Before you start shouting at the wrong person (aka me), let me ask you this: How are those resolutions from 12 months ago going?
Thought so. Vague wishes are unsustainable for most people, myself included. Estimates put the “failure” rate of resolutions around 75-92%. But I don’t want you to be just another ordinary citizen.
No, I want your next year to be AMAZING. I want you to get everything you want, whether it’s to…
- Pass the bar and leave it behind you forever
- Get your dream job, start that career, make everyone proud, and trick them into thinking that everything in your life falls into place effortlessly
- Live a normal life like the rest of your friends
Let’s do it. How can we mark the new year (and every year after that) with extraordinary results? My two cents:
The Year of Extraordinary Results: 4 Ways to Pass the Bar This Year
1. Think about “next year + 1”
You’re doing this because… you want the freedom, the prestige, the approval, more attractive guys/girls, whatever.

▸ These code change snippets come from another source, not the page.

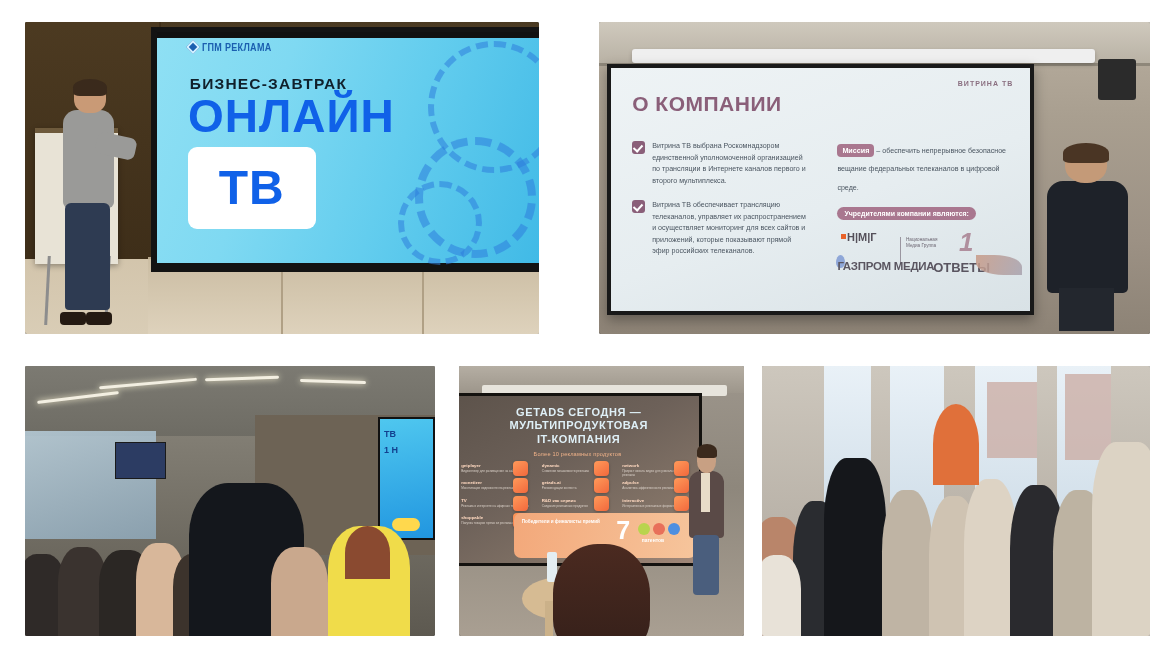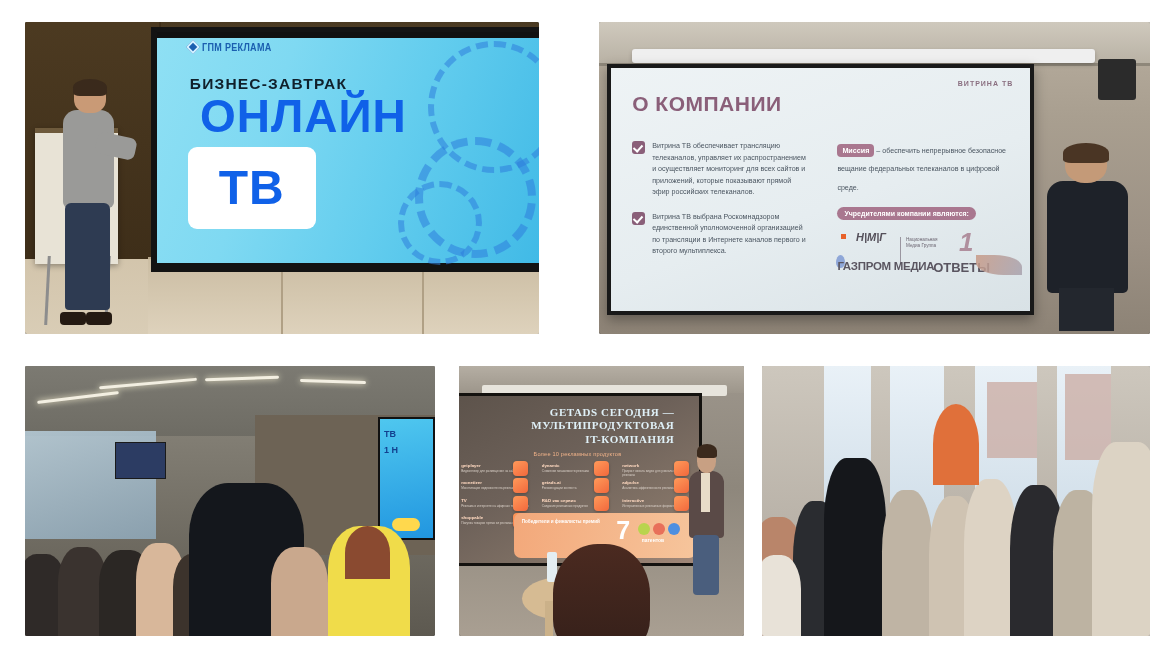--- a/index.html
+++ b/index.html
@@ -26,21 +26,21 @@
       border-left:6px solid #131313;border-top:5px solid #141414;box-shadow:0 6px 0 #111 inset;}
   #p1 .slide .frame{position:absolute;inset:0;border-bottom:9px solid #131313;}
   #p1 .logo{position:absolute;left:8%;top:4%;display:flex;align-items:center;gap:4px;}
   #p1 .logo .dia{width:10px;height:10px;background:#1b5fb0;transform:rotate(45deg);
       box-shadow:inset 0 0 0 2px #cfefff;}
   #p1 .logo .ltxt{font-size:11px;font-weight:bold;color:#1b5fb0;letter-spacing:.4px;
       font-family:"Liberation Sans",sans-serif;transform:scaleX(.82);transform-origin:left;}
   #p1 .kicker{position:absolute;left:8.5%;top:18%;font-size:15.5px;font-weight:bold;
       letter-spacing:1.2px;color:#10202b;}
   #p1 .bigword{position:absolute;left:8%;top:25.5%;font-size:46px;font-weight:bold;
-      letter-spacing:1px;color:#1061e8;line-height:1;margin-left:12px;}
+      letter-spacing:1px;color:#1061e8;line-height:1;}
   #p1 .tvcard{position:absolute;left:8%;top:48%;width:33%;height:34%;background:#fff;border-radius:9px;
       display:flex;align-items:center;justify-content:center;}
   #p1 .tvcard span{font-size:48px;font-weight:bold;color:#1061e8;letter-spacing:1px;line-height:1;}
   #p1 .badge{position:absolute;left:43.5%;top:52%;width:26%;padding:7px 9px;border-radius:11px;
       background:#1b6df0;color:#fff;font-size:8.4px;font-weight:bold;letter-spacing:.5px;line-height:1.45;}
   #p1 .gear{position:absolute;border-radius:50%;border:6px dashed #2f7fdd;opacity:.55;}
   #p1 .g1{right:-4%;top:4%;width:120px;height:120px;}
   #p1 .g2{right:2%;top:44%;width:105px;height:105px;border-width:8px;}
   #p1 .g3{right:16%;top:62%;width:72px;height:72px;}
 
@@ -73,22 +73,22 @@
       border-top:0;border-left:0;transform:rotate(42deg);}
   #p2 .btxt{font-size:7.1px;line-height:1.62;color:#4a5560;}
   #p2 .colR{position:absolute;left:54%;top:29%;width:42%;}
   #p2 .mtag{display:inline-block;background:#a9778f;color:#fff;font-size:7.2px;font-weight:bold;
       padding:2px 5px;border-radius:4px;}
   #p2 .mtxt{font-size:7.1px;line-height:1.62;color:#4a5560;display:inline;}
   #p2 .founders{position:absolute;left:54%;top:55%;width:44%;}
   #p2 .ftag{display:inline-block;background:#a9778f;color:#fff;font-size:7px;font-weight:bold;
       padding:3px 7px;border-radius:8px;}
   #p2 .logos{position:relative;margin-top:9px;height:58px;}
-  #p2 .nmg{position:absolute;left:2%;top:2px;display:flex;align-items:center;gap:10px;
-      font-size:11px;font-weight:bold;color:#55505a;font-style:italic;}
+  #p2 .nmg{position:absolute;left:2%;top:2px;display:flex;align-items:center;gap:1px;
+      font-size:11px;font-weight:bold;color:#55505a;}
   #p2 .nmg .sq{width:5px;height:5px;background:#e8622a;}
   #p2 .nmgsub{position:absolute;left:34%;top:8px;font-size:4.6px;color:#6c6672;line-height:1.3;
       border-left:1px solid #9a96a0;padding-left:5px;height:26px;}
   #p2 .one{position:absolute;left:66%;top:-2px;font-size:26px;font-weight:bold;color:#b08f9e;font-style:italic;}
   #p2 .gpm{position:absolute;left:0;top:31px;font-size:11.5px;font-weight:bold;color:#5a5560;letter-spacing:-.3px;}
   #p2 .flame{position:absolute;left:-1px;top:26px;width:9px;height:13px;background:#8fa7d8;
       border-radius:50% 50% 50% 50%/60% 60% 40% 40%;}
   #p2 .vgtrk{position:absolute;left:52%;top:31px;font-size:13px;font-weight:bold;color:#5a5560;}
   #p2 .swoosh{position:absolute;right:0;top:26px;width:46px;height:20px;
       background:linear-gradient(110deg,#c89a86,#a8a2ae);border-radius:0 60% 0 60%;opacity:.85;}
@@ -119,22 +119,22 @@
   #p3 .p{position:absolute;bottom:0;border-radius:40% 40% 0 0;}
   #p3 .chair{position:absolute;bottom:2%;width:10%;height:24%;background:#b9b2a5;border-radius:5px;}
 
   
   #p4 .bg{position:absolute;inset:0;background:linear-gradient(180deg,#9d968c 0%,#8e877c 45%,#a99f92 100%);}
   #p4 .ceil{position:absolute;left:0;top:0;right:0;height:10%;background:linear-gradient(180deg,#b5aea3,#9d968b);}
   #p4 .rail{position:absolute;left:8%;top:7%;right:6%;height:4%;background:#e7e4dc;border-radius:2px;}
   #p4 .scr{position:absolute;left:-2%;top:10%;width:85%;height:62%;background:#4b4540;
       border:3px solid #14120f;overflow:hidden;}
   #p4 .scr .inner{position:absolute;inset:0;background:linear-gradient(150deg,#5d534b 0%,#6d6159 42%,#857568 78%,#a3897a 100%);}
-  #p4 .ttl{position:absolute;left:11%;top:6%;right:10%;text-align:right;font-size:11px;font-weight:bold;
-      color:#dff0f7;letter-spacing:.6px;line-height:1.22;font-family:Liberation Serif, serif;}
+  #p4 .ttl{position:absolute;left:11%;top:6%;right:10%;text-align:center;font-size:11px;font-weight:bold;
+      color:#dff0f7;letter-spacing:.6px;line-height:1.22;}
   #p4 .sub{position:absolute;left:18%;top:33%;right:18%;text-align:center;font-size:5.6px;color:#f0b289;letter-spacing:.2px;}
   #p4 .grid{position:absolute;left:2%;top:40%;right:3%;height:40%;}
   #p4 .cell{position:absolute;width:30%;}
   #p4 .cn{font-size:4.4px;font-weight:bold;color:#ffd9c0;}
   #p4 .cd{font-size:3.1px;color:#d8cfc6;line-height:1.35;margin-top:1px;}
   #p4 .ic{position:absolute;right:2px;top:-2px;width:15px;height:15px;border-radius:4px;
       background:linear-gradient(145deg,#ff9a5a,#f2683c);box-shadow:0 1px 3px #0004;}
   #p4 .banner{position:absolute;left:24%;bottom:3%;right:1%;height:27%;
       background:linear-gradient(100deg,#f3a87a,#f6c59c);border-radius:7px;}
   #p4 .bh{position:absolute;left:4%;top:12%;font-size:4.6px;font-weight:bold;color:#ffffff;}
@@ -212,25 +212,25 @@
     <div class="spk"></div>
 
     <div class="scr">
       <div class="inner"></div>
       <div class="vit">ВИТРИНА ТВ</div>
       <div class="h1">О КОМПАНИИ</div>
 
       <div class="colL">
         <div class="bullet">
           <span class="chk"></span>
-          <span class="btxt">Витрина ТВ обеспечивает трансляцию телеканалов, управляет их распространением и осуществляет мониторинг для всех сайтов и приложений, которые показывают прямой эфир российских телеканалов.</span>
+          <span class="btxt">Витрина ТВ выбрана Роскомнадзором единственной уполномоченной организацией по трансляции в Интернете каналов первого и второго мультиплекса.</span>
         </div>
         <div class="bullet">
           <span class="chk"></span>
-          <span class="btxt">Витрина ТВ выбрана Роскомнадзором единственной уполномоченной организацией по трансляции в Интернете каналов первого и второго мультиплекса.</span>
+          <span class="btxt">Витрина ТВ обеспечивает трансляцию телеканалов, управляет их распространением и осуществляет мониторинг для всех сайтов и приложений, которые показывают прямой эфир российских телеканалов.</span>
         </div>
       </div>
 
       <div class="colR">
         <span class="mtag">Миссия</span><span class="mtxt"> – обеспечить непрерывное безопасное вещание федеральных телеканалов в цифровой среде.</span>
       </div>
 
       <div class="founders">
         <span class="ftag">Учредителями компании являются:</span>
         <div class="logos">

You don’t want to pass the bar for its own sake (or maybe you do, weirdo).
Rather than being pulled around by the pressure of an immediate goal (like needing to pass the bar), another way to look at it is to let your long-term vision push you from behind. This can give you some sense of calmness. For instance, ask yourself:
Where do you see yourself not the next year… but the year AFTER that?
What does your life look like then: Are you established and respected by your coworkers and clients? Are you making student loan payments on time? Are you planning a wedding with your spouse-to-be?
I’d rather set myself up for long-lasting results. If getting and keeping those abs is going to take a year instead of flip-flopping with diets, then I’ll take the whole year and then some to establish a process that works for me. I don’t want to stuff myself with food in the last few weeks of the year and then think I can catch up in January. Nor repeat that delusion every year.
Passing the bar exam is a worthy goal, but it’s not the ultimate goal. Or is passing the bar the ultimate goal and everything else a nice side effect? I don’t know! All I know is that there are things worse and better than bar prep.
In the greater scheme, it’s just a stepping stone to the rest of your free life.
If you know where you want to be next year + 1, that’s another motivation to figure out the things that should be done within the next year. You’ll get a broader idea of the things you want to do right and the things that could go wrong.
“I’m doing now” vs. “I will do.” By this time next year, you’ll be coming up with New Year’s reflections of what you will have already accomplished.
2. Your goal (pass the bar) is the WHAT… the process is the HOW
Your goal: “I will pass the bar.” Nice. Now what?
The bar can feel like a frustrating, overwhelming, stressful, daunting, unachievable, utterly impossible task. And let’s be honest: We don’t know if you’re going to pass the bar.
There’s no need to be fixated on passing the bar itself. You can only control your effort.
There’s a difference between “I will lose 10 pounds” and “I will record everything I eat using MyFitnessPal, meal plan food with calories below my TDEE, and do at least 5 minutes of exercise daily.” Not very sexy or fun to think about (took me way longer to come up with the second one)… but specific, attainable, and clear once you figure it out up front.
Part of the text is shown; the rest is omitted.